**WHAT YOU NEED TO DO**
Every line from the start of the records through the line with "CQRS, repository, mediator" is to be written out exactly; pictures are not.

Revision tracking records
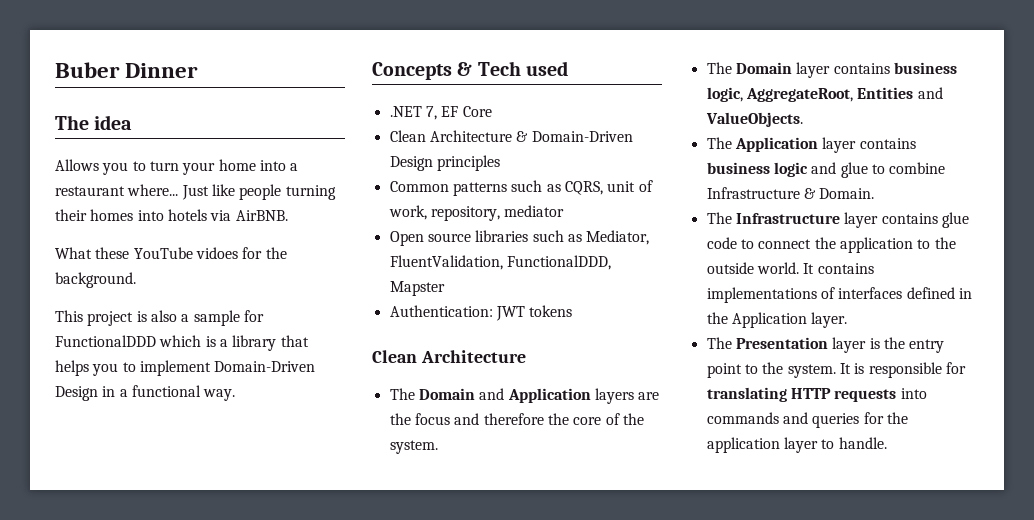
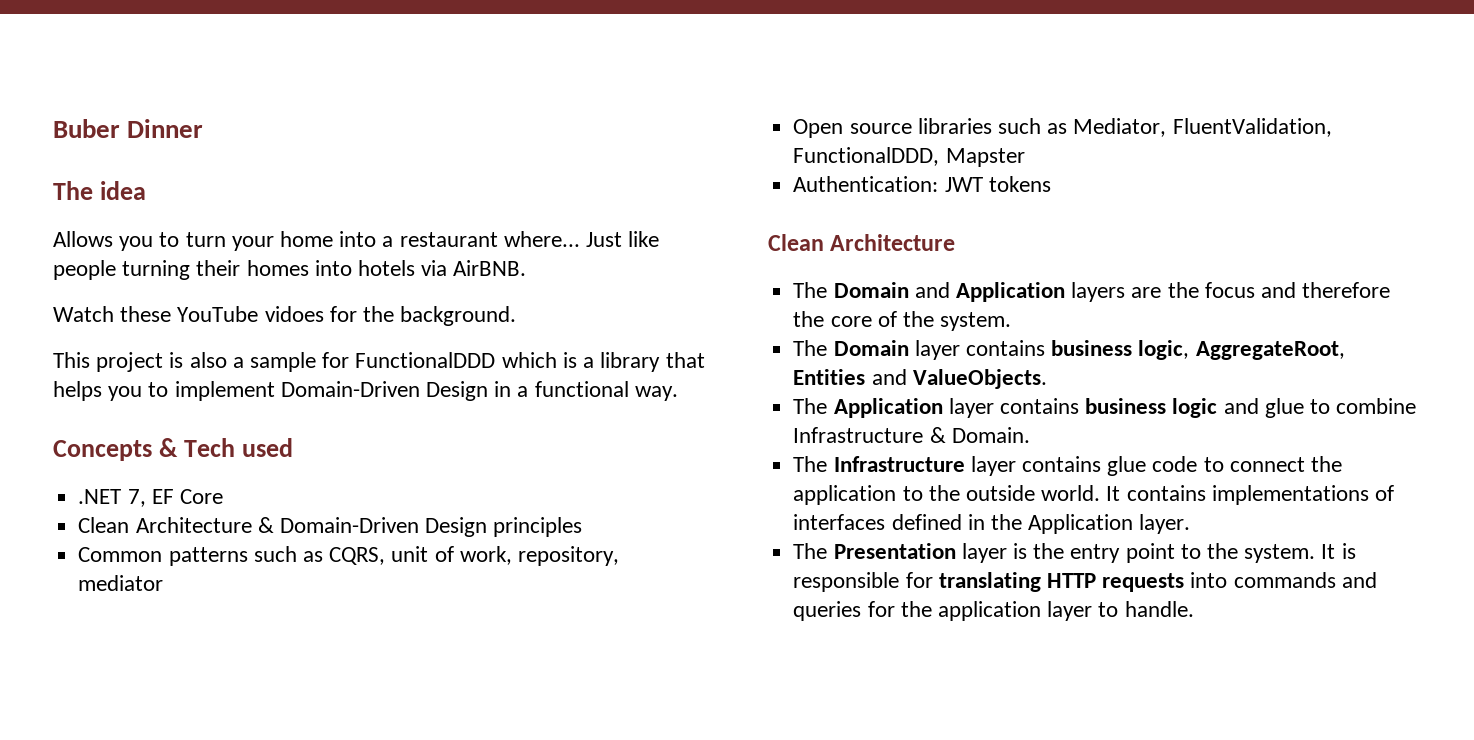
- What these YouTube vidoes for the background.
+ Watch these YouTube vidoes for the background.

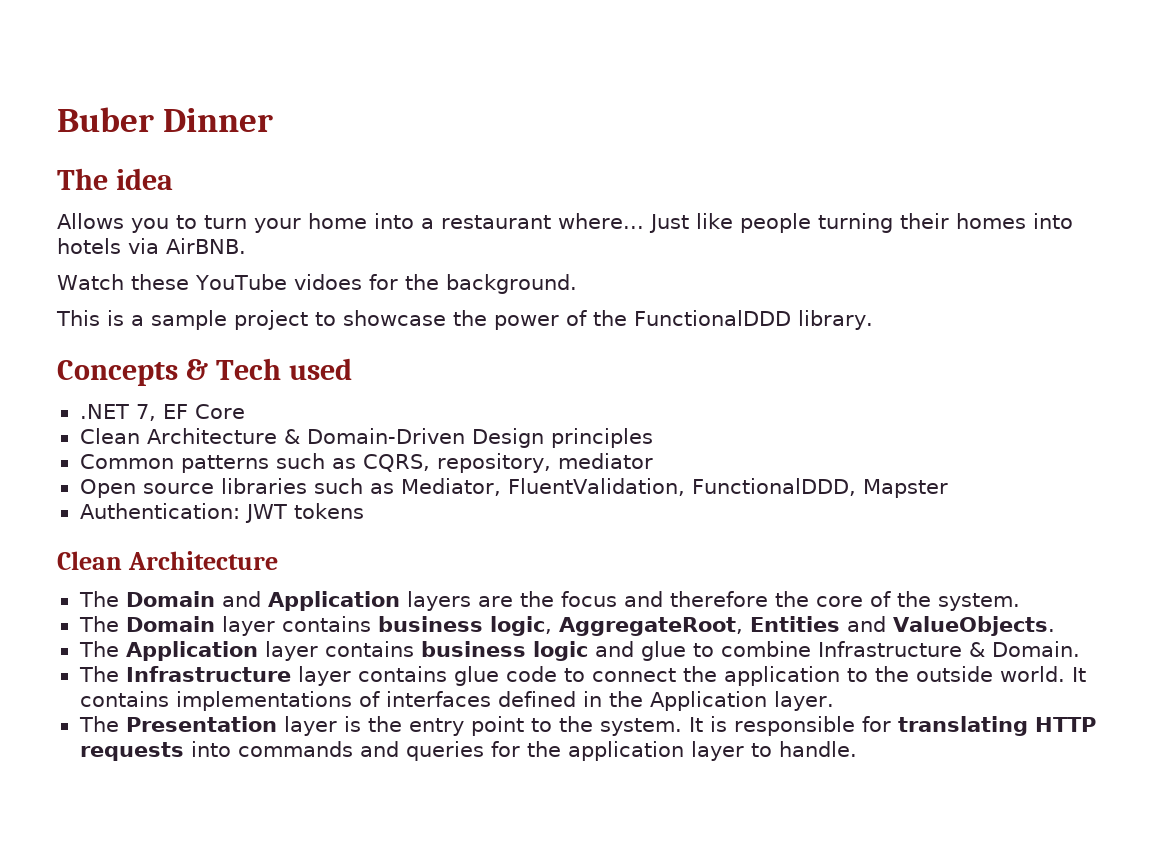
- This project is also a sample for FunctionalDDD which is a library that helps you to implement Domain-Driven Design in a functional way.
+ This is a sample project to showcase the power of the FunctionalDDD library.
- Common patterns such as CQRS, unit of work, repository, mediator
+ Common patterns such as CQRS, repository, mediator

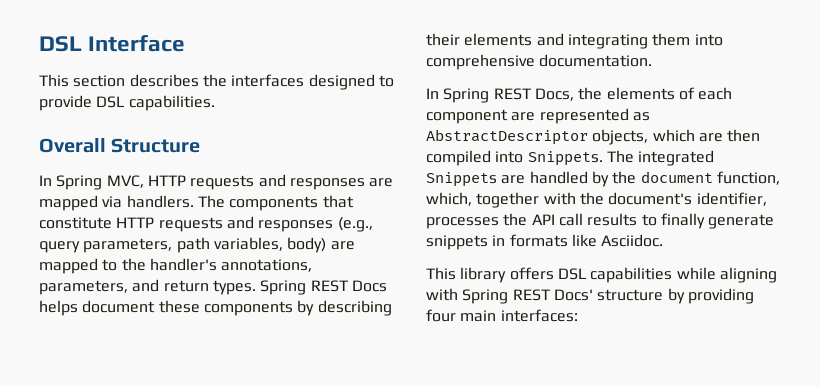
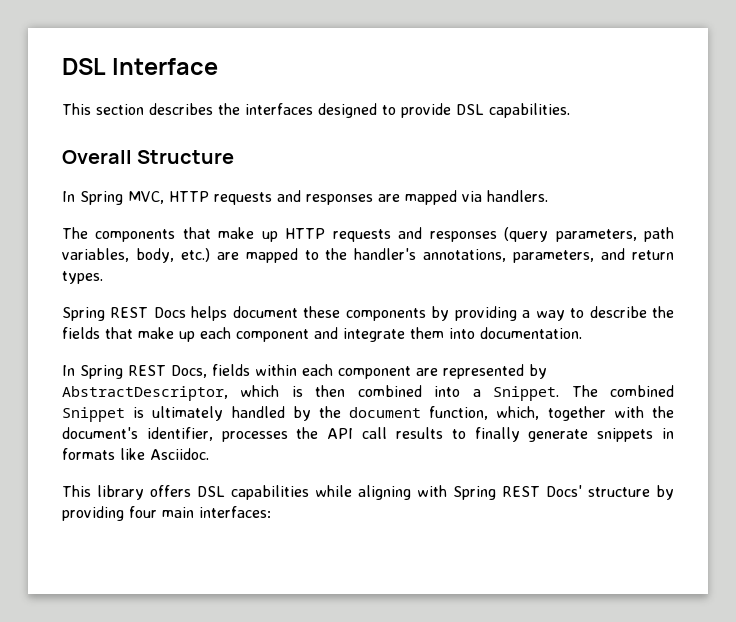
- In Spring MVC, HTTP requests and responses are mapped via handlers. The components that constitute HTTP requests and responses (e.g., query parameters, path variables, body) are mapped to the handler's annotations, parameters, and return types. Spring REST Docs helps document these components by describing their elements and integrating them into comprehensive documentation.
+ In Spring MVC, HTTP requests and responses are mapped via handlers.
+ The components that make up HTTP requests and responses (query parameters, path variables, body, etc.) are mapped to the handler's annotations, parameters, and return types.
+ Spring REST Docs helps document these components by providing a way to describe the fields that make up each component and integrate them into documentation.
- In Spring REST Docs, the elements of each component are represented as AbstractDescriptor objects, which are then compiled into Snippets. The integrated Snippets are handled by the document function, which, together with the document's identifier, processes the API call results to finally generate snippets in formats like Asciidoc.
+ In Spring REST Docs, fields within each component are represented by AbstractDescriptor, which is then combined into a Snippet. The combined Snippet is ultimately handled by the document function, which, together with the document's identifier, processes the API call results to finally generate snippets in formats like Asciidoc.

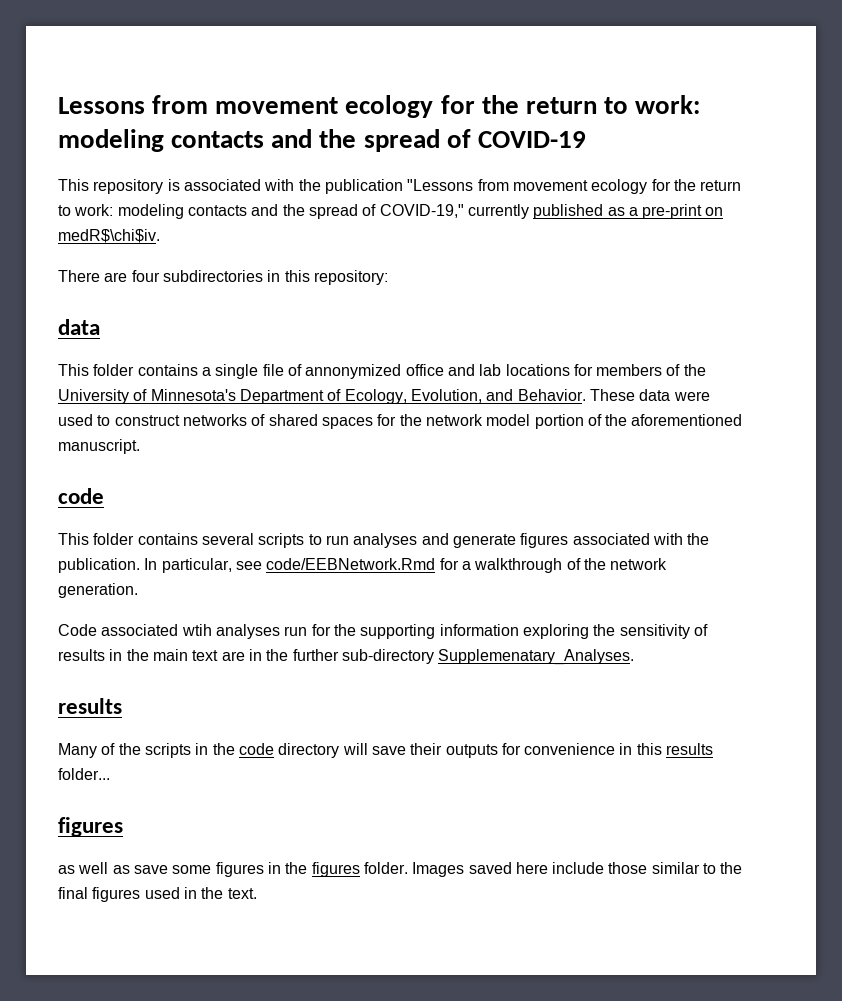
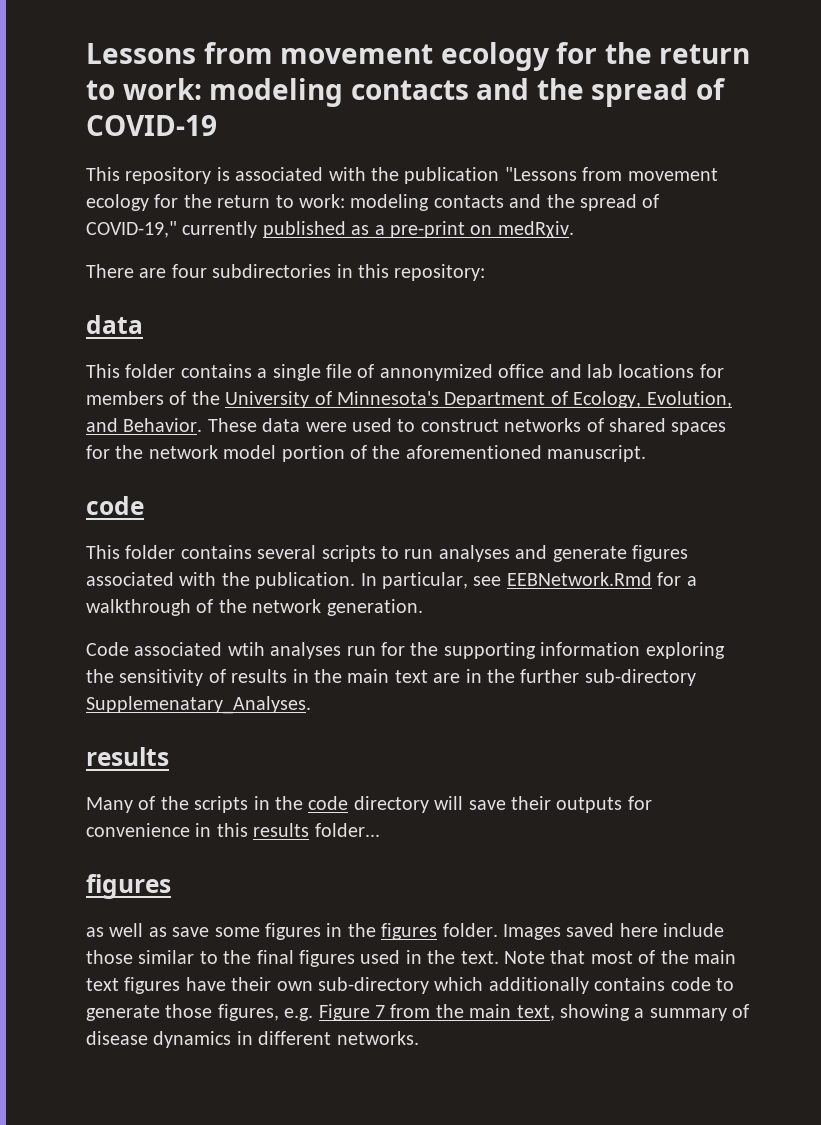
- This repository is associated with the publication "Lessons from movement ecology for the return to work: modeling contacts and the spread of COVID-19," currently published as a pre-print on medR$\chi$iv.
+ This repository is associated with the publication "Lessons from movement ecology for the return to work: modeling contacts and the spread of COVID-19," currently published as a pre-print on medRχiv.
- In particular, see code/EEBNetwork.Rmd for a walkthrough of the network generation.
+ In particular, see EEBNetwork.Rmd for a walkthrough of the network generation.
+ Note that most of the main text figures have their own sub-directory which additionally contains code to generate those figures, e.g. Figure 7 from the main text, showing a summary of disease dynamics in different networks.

**EXERCISE RESULT**
- What these YouTube vidoes for the background.
+ Watch these YouTube vidoes for the background.

- This project is also a sample for FunctionalDDD which is a library that helps you to implement Domain-Driven Design in a functional way.
+ This is a sample project to showcase the power of the FunctionalDDD library.
- Common patterns such as CQRS, unit of work, repository, mediator
+ Common patterns such as CQRS, repository, mediator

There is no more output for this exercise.